Italy Adopts Crisis Measures on Youth Jobs

June 26, 2013
A package of about $1.95 billion of European and national funds is being released to finance action to get 200,000 young Italians into work.

MILAN - The Italian government unveiled emergency measures on Wednesday to tackle youth unemployment, and delayed a rise in sales tax to ease the impact of budget austerity.

A package of about 1.5 billion euros (US $1.95 billion) of European and national funds is being released to finance action to get 200,000 young Italians into work, Prime Minister Enrico Letta said at a press conference.

The national unemployment rate in April rose to a record 12% and youth unemployment reached 40% as the country struggles to shake off the grip of a two-year recession.

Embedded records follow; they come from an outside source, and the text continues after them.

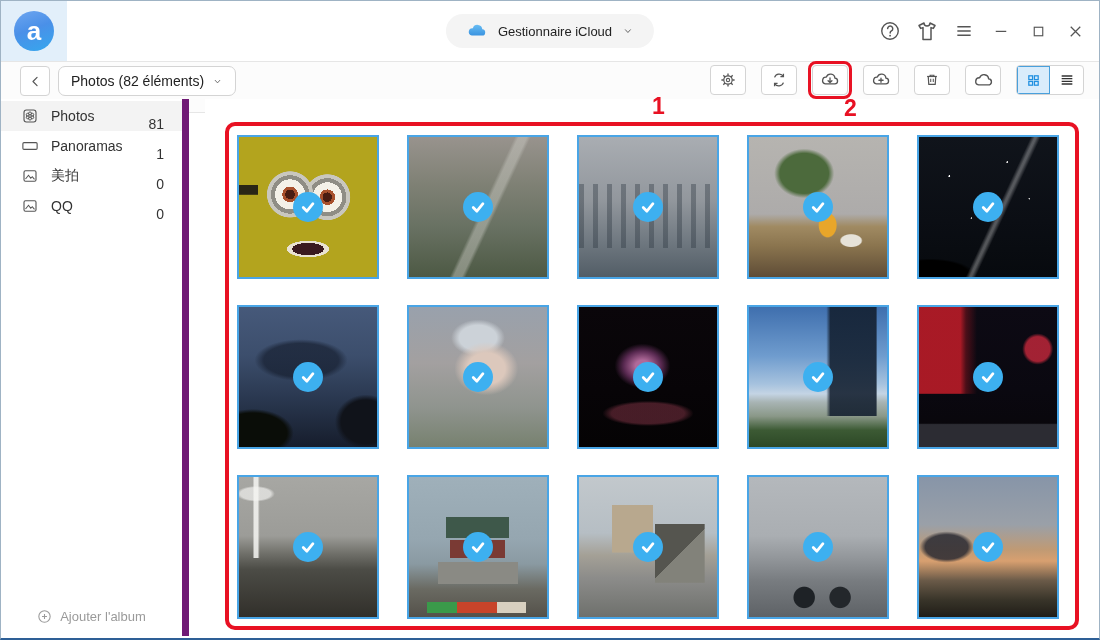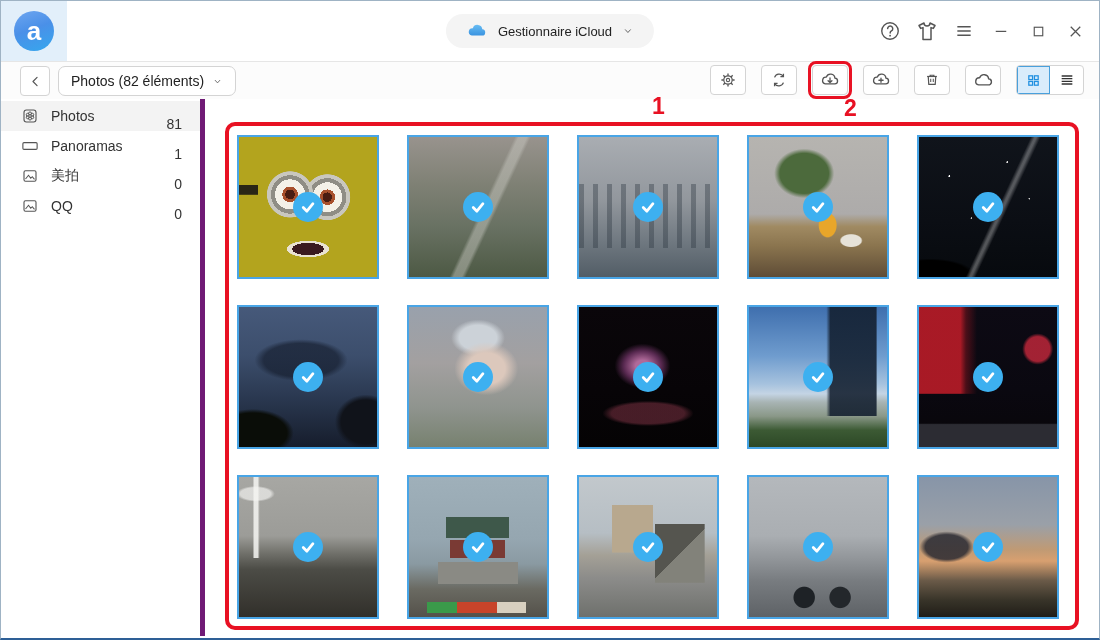--- a/index.html
+++ b/index.html
@@ -30,22 +30,22 @@
     font-size:14px;color:#222;}
   .tools{position:absolute;right:15px;top:4px;display:flex;align-items:center;gap:15px;height:28px;}
   .tool{width:34px;height:28px;}
   .hl{border:3px solid #e81123;border-radius:8px;padding:1px;margin:0 -4px;}
   .seg{display:flex;border:1px solid #d4d4d4;border-radius:4px;overflow:hidden;background:#fff;}
   .seg .half{width:33px;height:28px;display:flex;align-items:center;justify-content:center;cursor:pointer;}
   .seg .active{background:#d9ecfb;box-shadow:inset 0 0 0 1px #49a0dc;color:#1f8fe0;}
   .seg .inactive{color:#333;}
 
   
-  .sidebar{position:absolute;left:0;top:98px;bottom:2px;width:204px;background:#fff;
-    border-right:5px solid #701a75;box-sizing:border-box;}
+  .sidebar{position:absolute;left:0;top:98px;bottom:2px;width:188px;background:#fff;
+    border-right:7px solid #701a75;box-sizing:border-box;}
   .side-item{height:30px;display:flex;align-items:center;padding:0 18px 0 20px;cursor:pointer;}
   .side-item.sel{background:#f3f3f3;}
   .side-item .s-ic{color:#555;margin-right:12px;flex:0 0 auto;}
   .s-label{font-size:14px;color:#333;}
   .s-count{margin-left:auto;font-size:14px;color:#333;margin-top:15px;}
   .side-foot{position:absolute;left:0;right:1px;bottom:8px;height:24px;display:flex;align-items:center;
     justify-content:center;gap:7px;color:#9a9a9a;font-size:13px;cursor:pointer;}
 
   
   .main{position:absolute;left:204px;top:98px;right:0;bottom:0;background:#fff;}
@@ -376,20 +376,26 @@
     <span class="s-count">0</span>
   </div>
         <div class="side-item">
     <svg class="s-ic" width="18" height="18">
             <use href="#i-image"></use>
           </svg>
     <span class="s-label">QQ</span>
     <span class="s-count">0</span>
   </div>
       </div>
+    <div class="side-foot">
+      <svg width="17" height="17" style="color:#9a9a9a">
+          <use href="#i-plus-circle"></use>
+        </svg>
+      <span>Ajouter l'album</span>
+    </div>
   </div>
 
   <div class="main">
     <div class="anno anno-1">1</div>
     <div class="red-frame">
       <div id="grid" class="grid">
           <div class="tile" title="minion-face">
     <div class="ph k-minion"></div>
     <div class="check">
       <svg width="22" height="22">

Most of the money will be spent in the poverty-stricken south of the country, but will ease the employment of people on temporary contracts throughout Italy, and boost training, internship and school-leaver schemes.

The measures, which include fiscal incentives for companies which take on people under 30, were unveiled on the eve of a European Union summit in Brussels on youth joblessness.

Letta said with the new measures in hand he could present the summit with "solid arguments, to fight a great battle, a European battle."

The premier also revealed a three-month delay in the scheduled rise in the main rate of VAT sales tax from 21% to 22%.

The rise had been tabled for July 1, but had become the focus point for growing tensions in Letta's uneasy coalition government, with calls from the right for it to be scrapped.

While Letta has been unwilling to do away with the planned rise altogether because of the toll it would take on the country's finances, he had come under increasing pressure to buy more time to tackle the issue.

"We wanted to give a sign of our attention to consumption, commerce, the economy and consumers, in the hope that this helps re-launch the economy," Letta said.

Finance Minister Fabrizio Saccomanni told the press conference that the new measures would be implemented "without creating new debt."

Italy, with the eurozone's third-biggest economy did worse than thought in the first quarter of this year, shrinking 0.6%, and Italy has suffered from two poor debt bond auctions this week which have raised investor anxiety once more over the debt market.